*** Opening of LISTED RECORDS ***

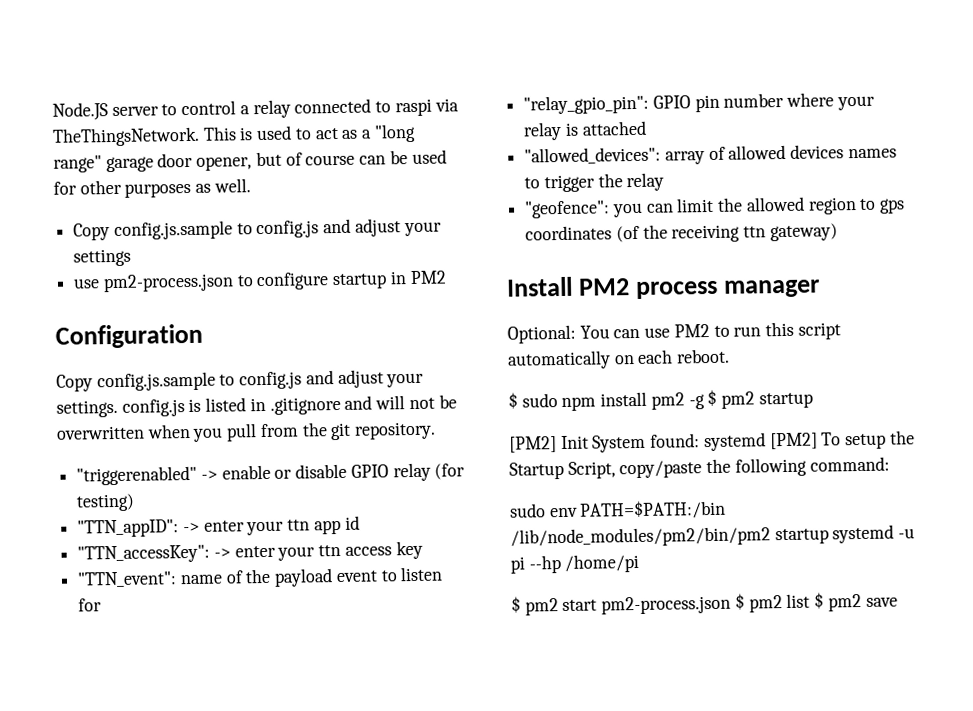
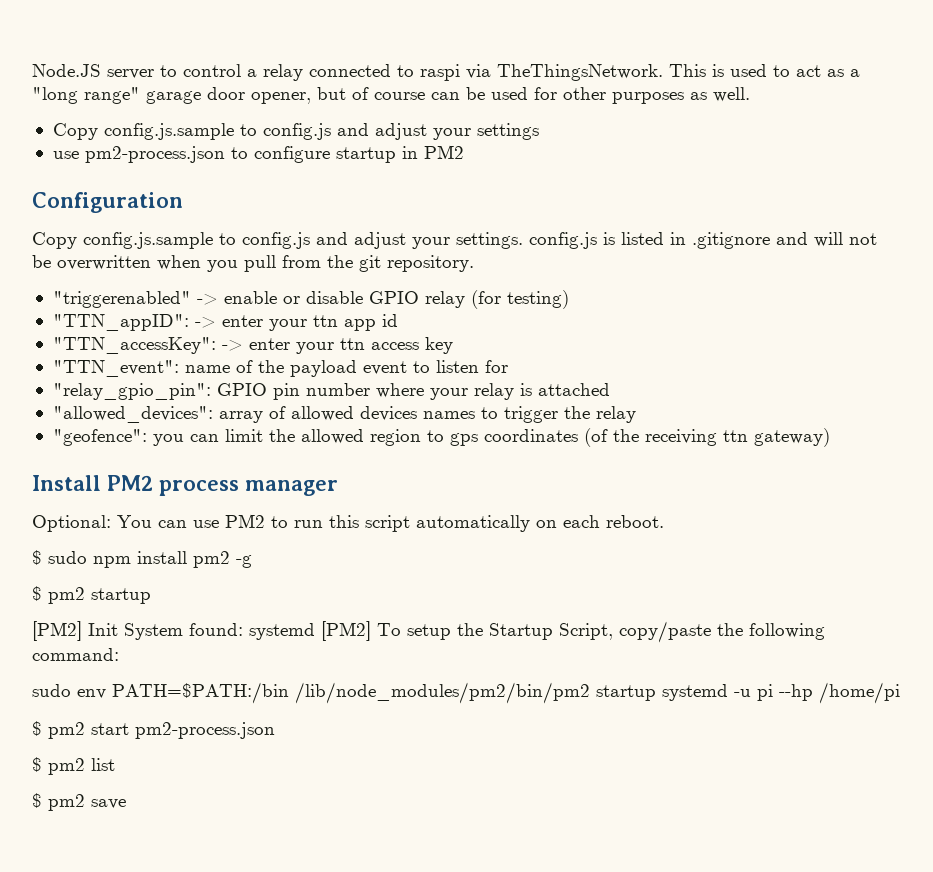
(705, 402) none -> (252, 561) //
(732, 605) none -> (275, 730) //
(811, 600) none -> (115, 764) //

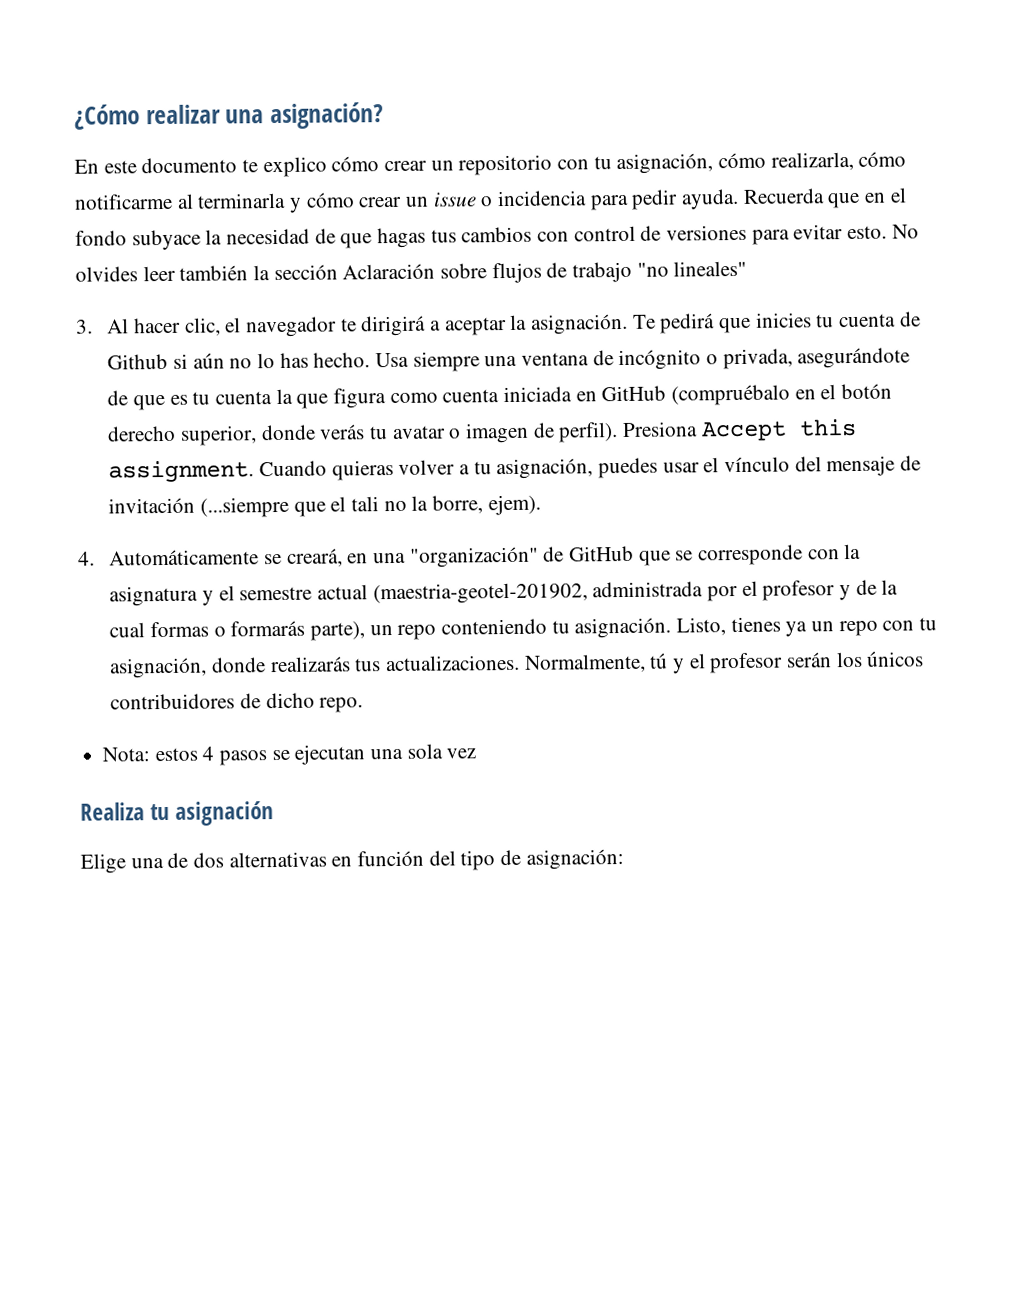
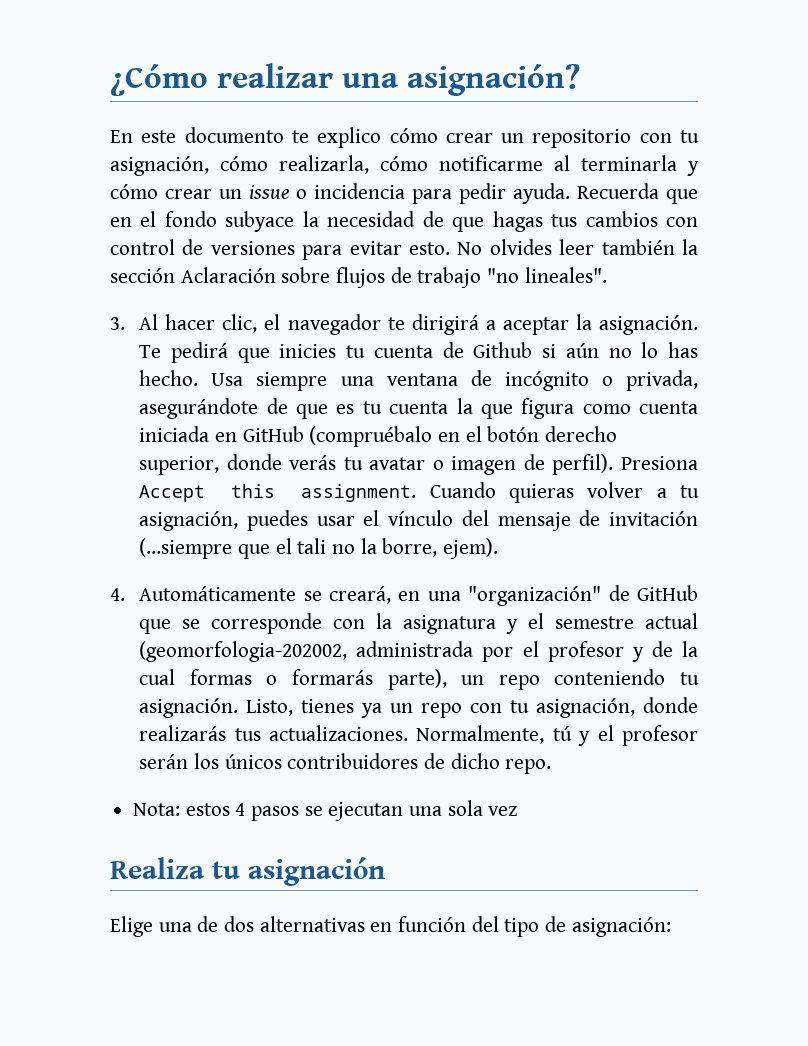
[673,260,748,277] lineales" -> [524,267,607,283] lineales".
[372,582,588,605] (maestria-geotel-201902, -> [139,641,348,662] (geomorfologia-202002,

*** Close of LISTED RECORDS ***

Every record above must be copied exactly; none of the pictures belong in the copy.

(705, 402) none -> (252, 561) //
(732, 605) none -> (275, 730) //
(811, 600) none -> (115, 764) //

[673,260,748,277] lineales" -> [524,267,607,283] lineales".
[372,582,588,605] (maestria-geotel-201902, -> [139,641,348,662] (geomorfologia-202002,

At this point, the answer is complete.